Declines in ASMR and ASDR were evident across all SDI strata except for low and low-middle regions, where burdens continued to increase. These findings align with observational analyses of NPC burden from 2009 to 2019, which identified the highest age-standardized rates in high-middle SDI regions but noted the rising age-standardized rates in low-development areas (18). These trends may be partially attributed to advances in cancer treatment technologies that have disproportionately benefited more developed regions (19–22). However, the persistent or rising burden of NPC-AU in low/low-middle SDI regions reflects a confluence of factors specifically impacting alcohol-related cancer control. Disparities in access to timely diagnosis and advanced treatment modalities remain significant in these settings, limiting the ability to effectively manage NPC-AU (23). Crucially, the prevalence and patterns of alcohol consumption exhibit strong socioeconomic gradients. While higher SDI regions have seen more substantial declines in heavy and hazardous drinking prevalence alongside stricter alcohol control policies (24), lower SDI regions often face rapidly evolving alcohol environments characterized by increasing affordability, aggressive marketing, and weaker regulatory enforcement, contributing to rising or sustained high levels of alcohol-attributable risk (25).
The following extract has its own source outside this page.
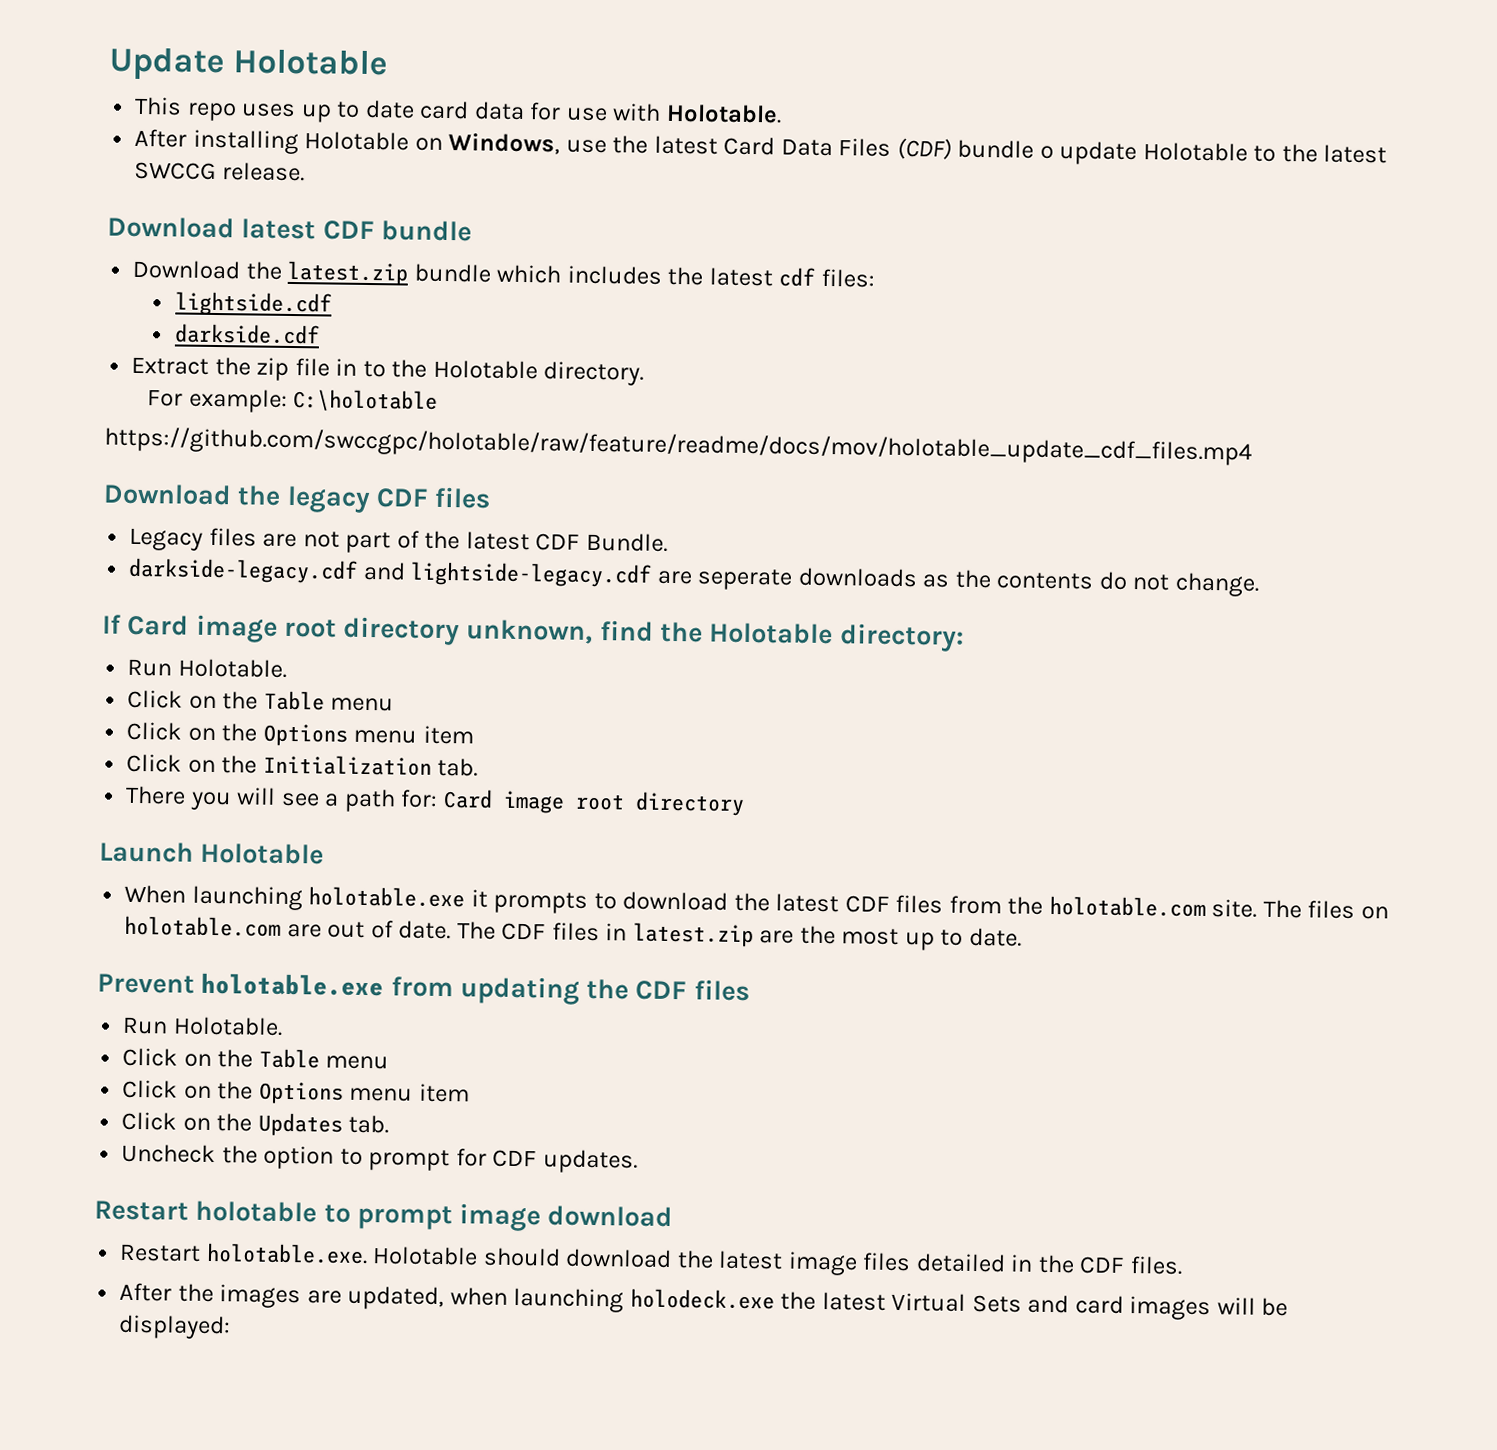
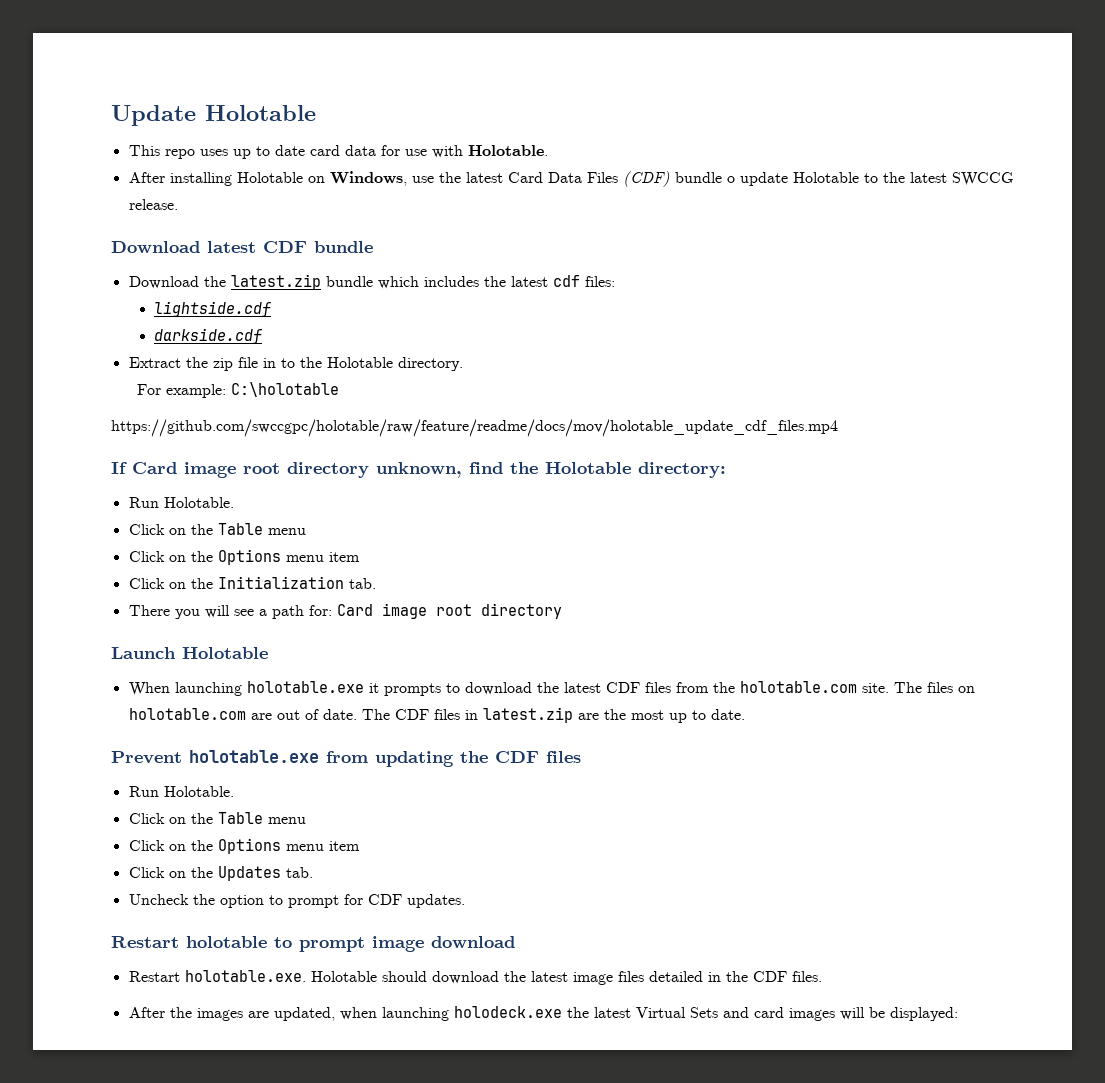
[103,483,492,514] [129,527,668,554] [128,557,1260,597] // Download the legacy CDF files // Legacy files are not part of the latest CDF Bundle. // darkside-legacy.cdf and lightside-legacy.cdf are seperate downloads as the contents do not change. -> (838, 428) none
A focused analysis of adolescents and young adults with NPC demonstrated stable or increasing incidence in low-SDI zones compared with marked declines in higher SDI settings (6), which may reflect early exposure to these evolving alcohol consumption patterns in transitioning economies. Furthermore, the impact of alcohol on NPC-AU outcomes is amplified in lower-resource settings where comorbid conditions associated with heavy drinking (e.g., malnutrition, liver disease) are more prevalent and access to supportive care is limited. Similar socioeconomic disparities have been documented in head and neck cancers broadly, with mortality declines concentrated in high-income settings while lower-income regions experienced slower progress (26, 27). Regional heterogeneity, such as accelerating declines in Southern Latin America and increasing burdens in Southeast Asia, reflects patterns observed in broader GBD analyses of pharyngeal cancers attributable to alcohol and tobacco (17), underscoring the role of alcohol. Comparable national-level risk assessments have underscored the rising NPC burden in transitional economies, reinforcing the potent link between development level, exposure to key risk factors like alcohol, and the ability to implement effective interventions to reduce the burden of NPC-AU (28).
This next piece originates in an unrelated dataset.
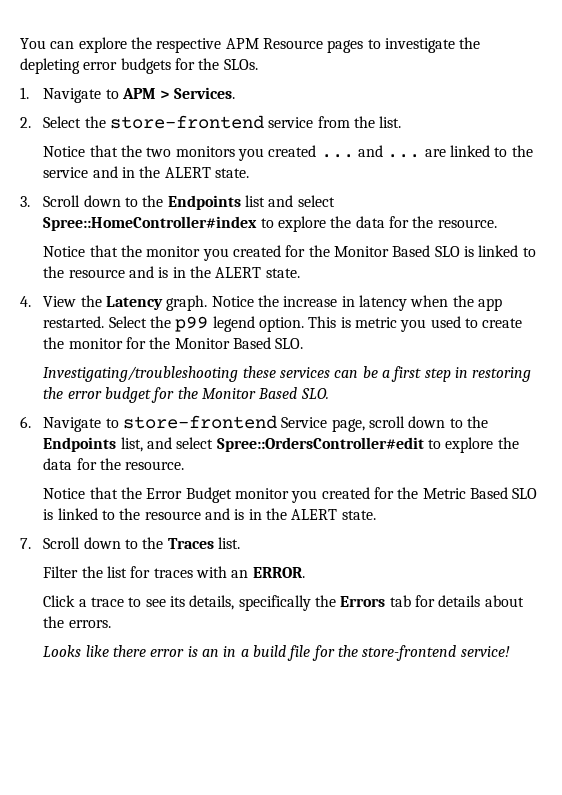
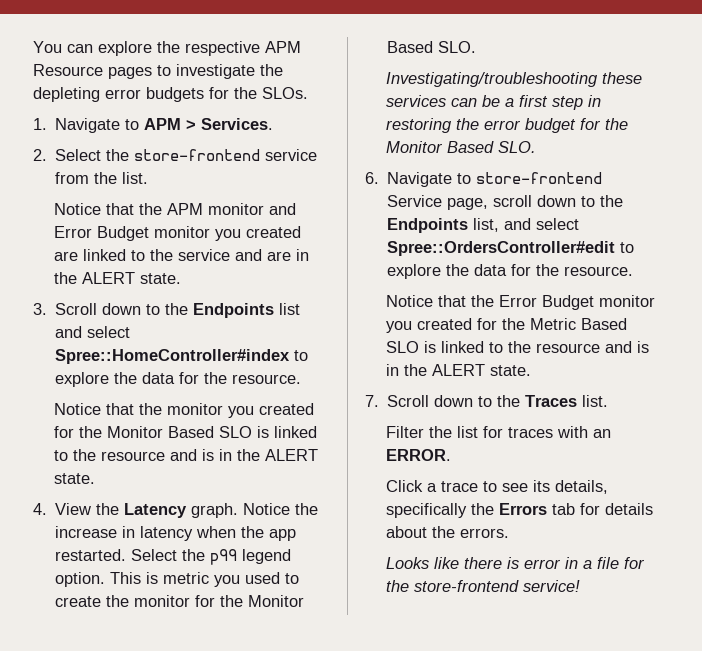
[146,145,421,161] two monitors you created ... and ... -> [166,203,296,215] [53,226,301,241] APM monitor and Error Budget monitor you created
(118, 172) none -> [266,251,291,261] are
[150,646,219,657] error is an -> [506,557,561,569] is error
[252,645,286,657] build -> (592, 564) none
Findings from this study indicate that the geographic distribution of alcohol-attributable NPC mortality has undergone a notable transition, with regions historically bearing the most tremendous burden—Greenland, Taiwan, and China—giving way to emerging hotspots in Vietnam and Uganda by 2021. Such heterogeneity aligns with GLOBOCAN 2020 data, which reported ASMRs of 1.5 per 100,000 in Eastern Asia and 5.4 per 100,000 in Southeastern Asia compared with rates below 0.2 per 100,000 in Western regions (29). This shifting pattern is further supported by Chen et al. (30), who demonstrated a 1.42-fold increased NPC risk associated with heavy alcohol consumption and a J-shaped dose-response curve in Asian cohorts, and by multifactorial reviews highlighting the interaction of genetic susceptibility, EBV infection, and environmental exposures, including alcohol, in NPC pathogenesis (31). In Vietnam, attributable-cause estimates have suggested that one in ten cancers could be linked to alcohol use, emphasizing its substantial role in the local burden (32). The necessity of implementing alcohol control policies and targeted screening in Greenland and parts of East Asia, South Asia, and Africa is reflected in these data.
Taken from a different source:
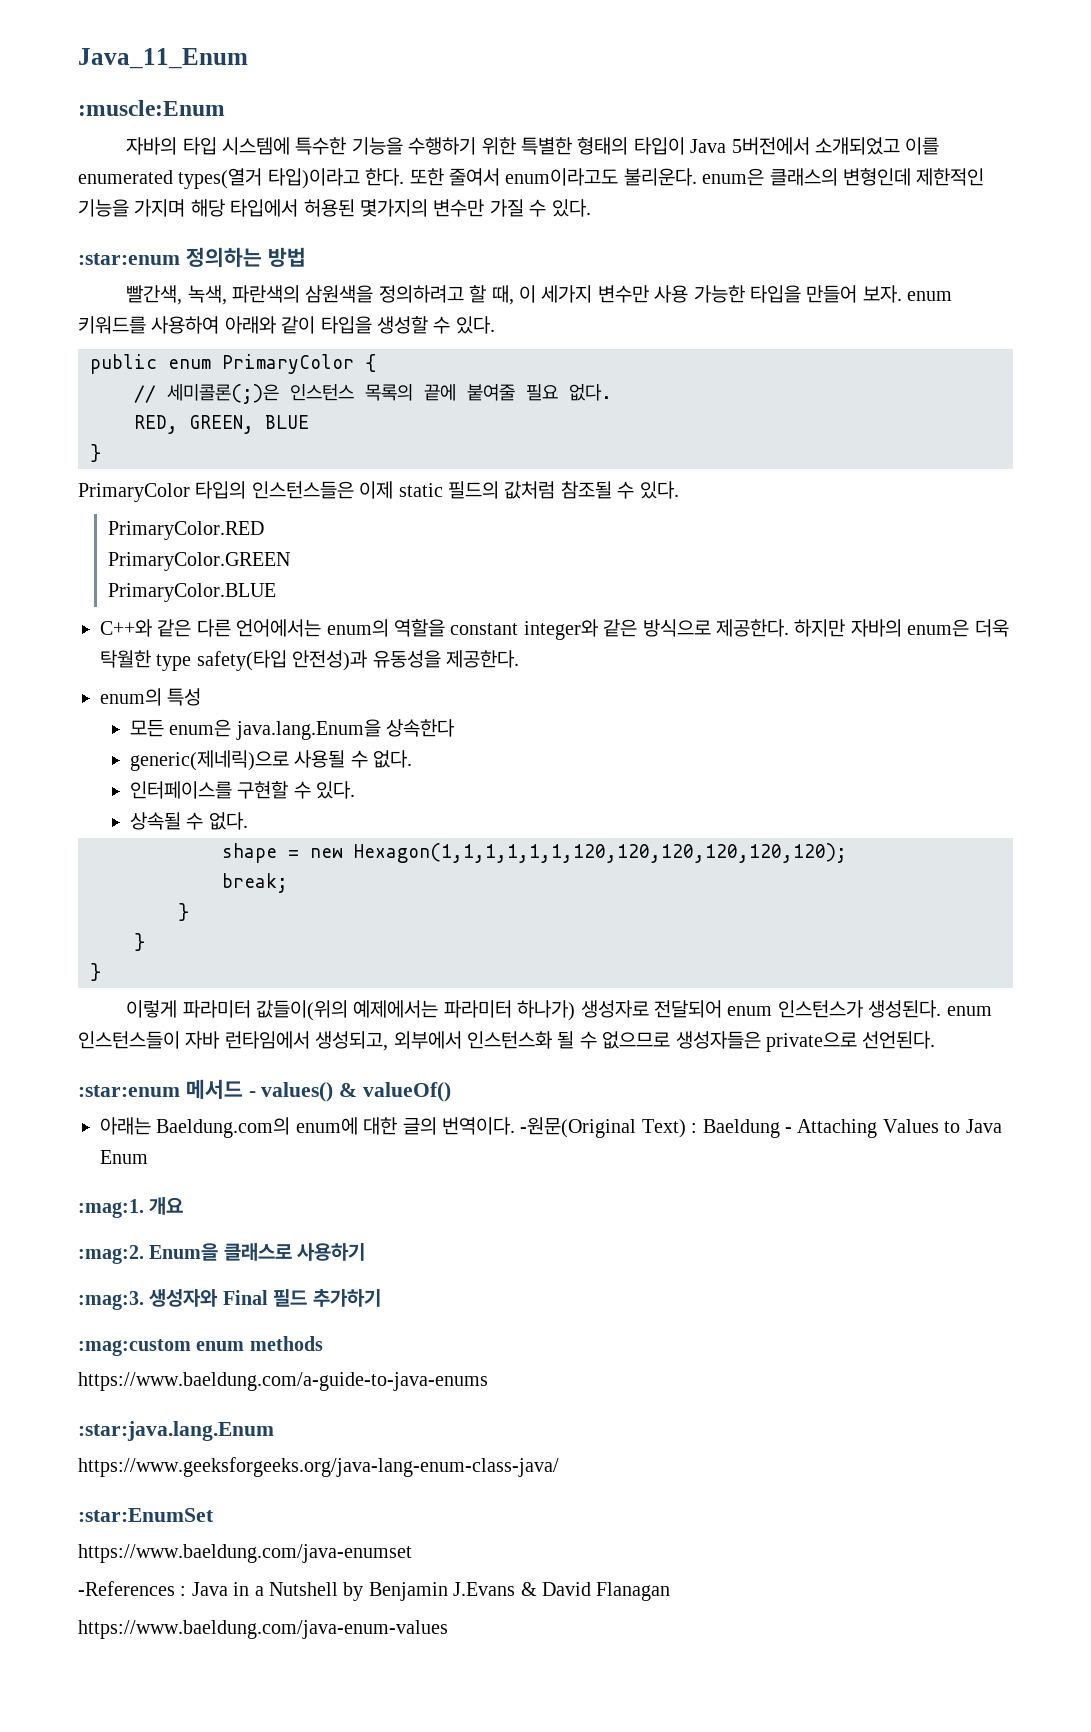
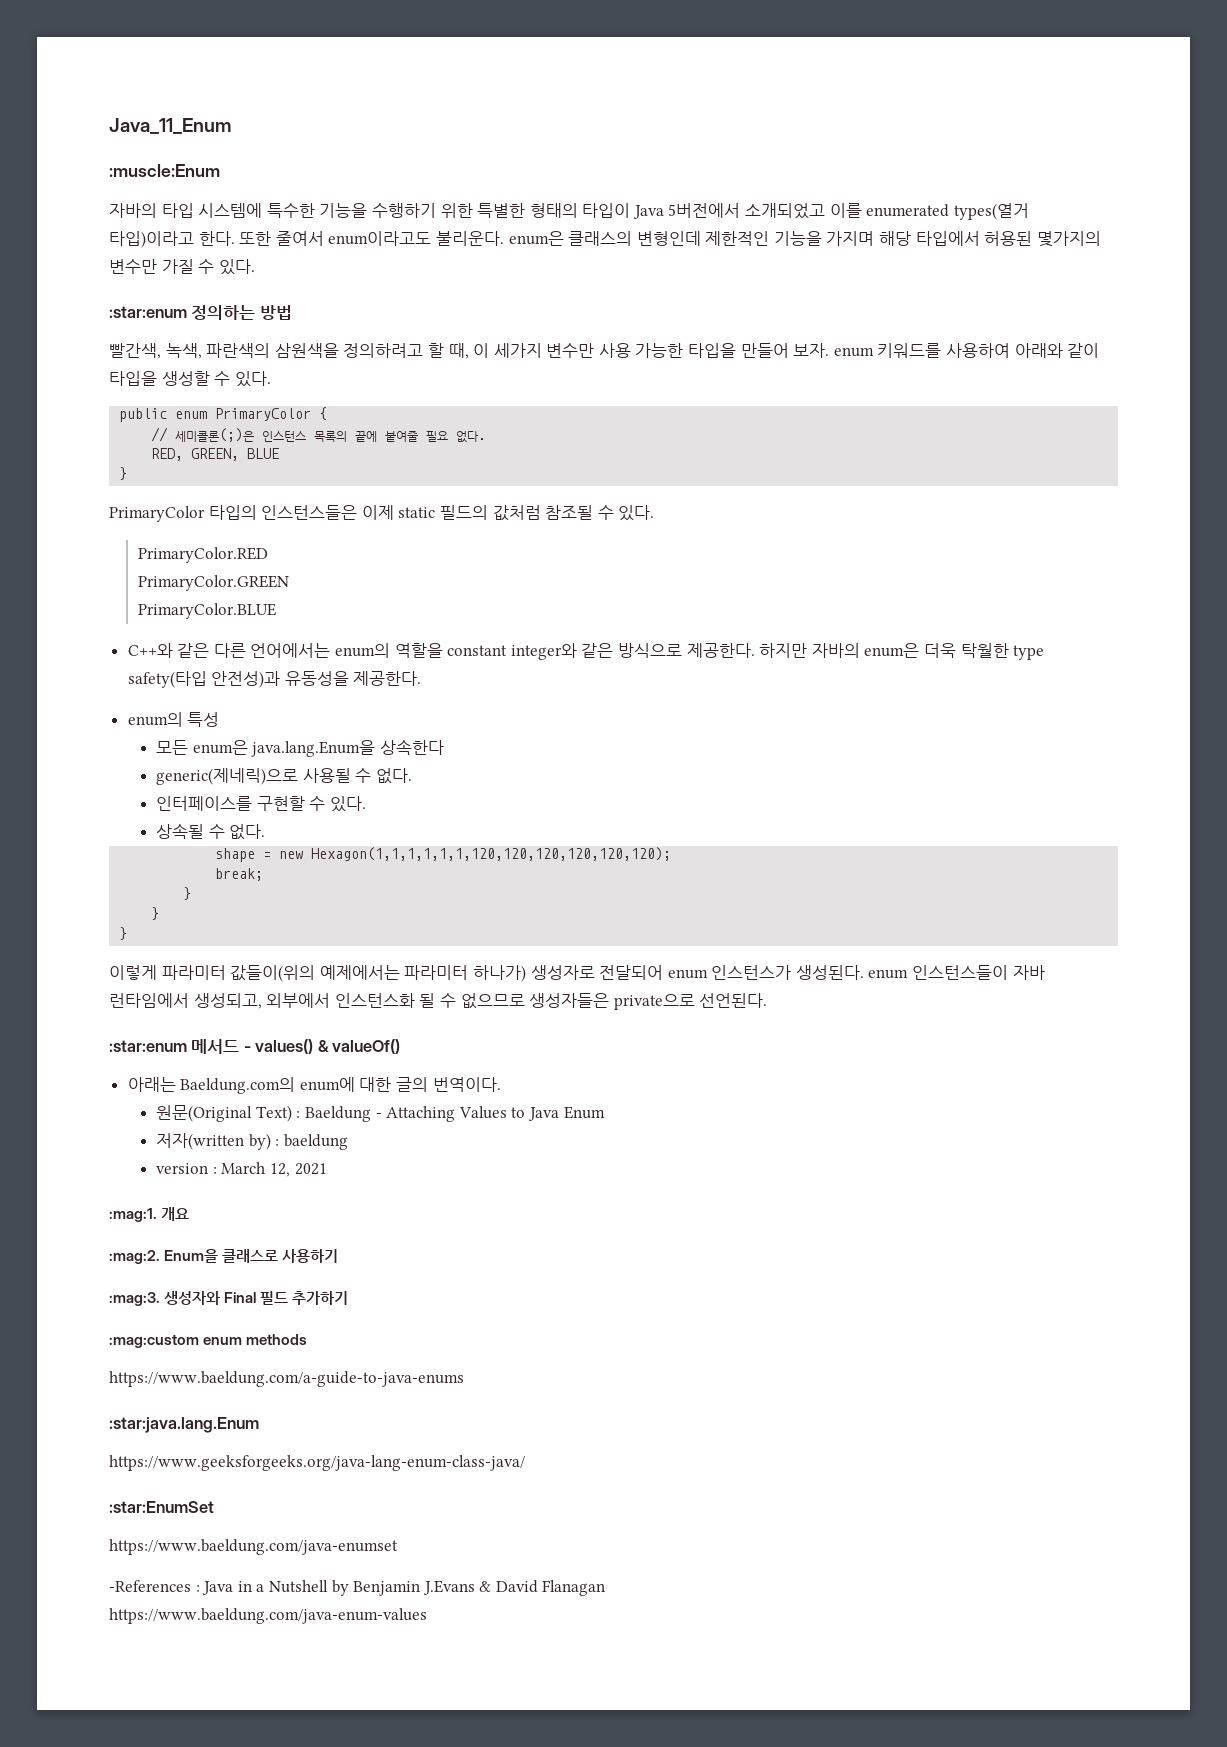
[520,1117,637,1138] -원문(Original -> [156,1105,253,1122] // 원문(Original
(148, 1157) none -> [156,1133,349,1150] [156,1162,327,1177] // 저자(written by) : baeldung // version : March 12, 2021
NPC-AU's ASMR and ASDR exhibited notable regional divergence. In 1990, East Asia recorded the highest ASMR and ASDR, nearly three times the global averages. Despite these elevated levels, the region experienced considerable declines through 2021. In contrast, Southeast Asia showed the most pronounced increases over the same period. Cultural and religious factors likely help explain these divergent trends. In predominantly Muslim regions, where alcohol consumption is limited by religious prohibition, lower alcohol intake may contribute to reduced NPC-AU mortality and disability (33). Conversely, in parts of East and Southeast Asia, alcohol consumption is deeply embedded in social and ceremonial customs such as family gatherings and festivals (34), which aligns with the observed elevation in ASMR and ASDR. These findings underscore the importance of considering not only healthcare access and treatment advances but also cultural practices, religious norms, and social drinking behaviors when interpreting regional variations in NPC-AU burden.

In this study, NPC-AU mortality was found to rise steadily with age, with peak mortality shifting from middle-aged cohorts in 1990 to older age groups by 2021, and the most pronounced declines were observed among young adults. A population-based investigation in southern China reported that the median age at diagnosis increased from 48 to 56 years over the past three decades, mirroring our findings (1). Unlike the bimodal age peaks described in men, female NPC risk has been shown to climb continuously with advancing age, a pattern attributed to estrogen-mediated protection early in life and sex-specific differences in alcohol metabolism (35, 36). Age-incidence curves from Hong Kong registries similarly demonstrated a continuous rise in female rates after age 50, whereas male rates peaked near age 70 (28). These comparative observations underscore the necessity of age-stratified screening and preventive strategies, particularly for older adults who now bear the most significant burden of NPC-AU (37).

Our analysis suggests globally higher NPC-AU burden among males vs. females during 1990–2021, evidenced by persistently elevated ASMR/ASDR and slower AAPC reductions in males. This disparity may largely reflect differential alcohol exposure patterns, as males typically report greater heavy drinking globally. Such patterns could promote carcinogenic ethanol metabolite accumulation in nasopharyngeal tissues, potentially compounded by gender-based metabolic variations (38). Synergistic interactions with tobacco use—more prevalent among males—might further amplify risk (39). Consequently, male-focused alcohol harm reduction strategies may warrant greater consideration.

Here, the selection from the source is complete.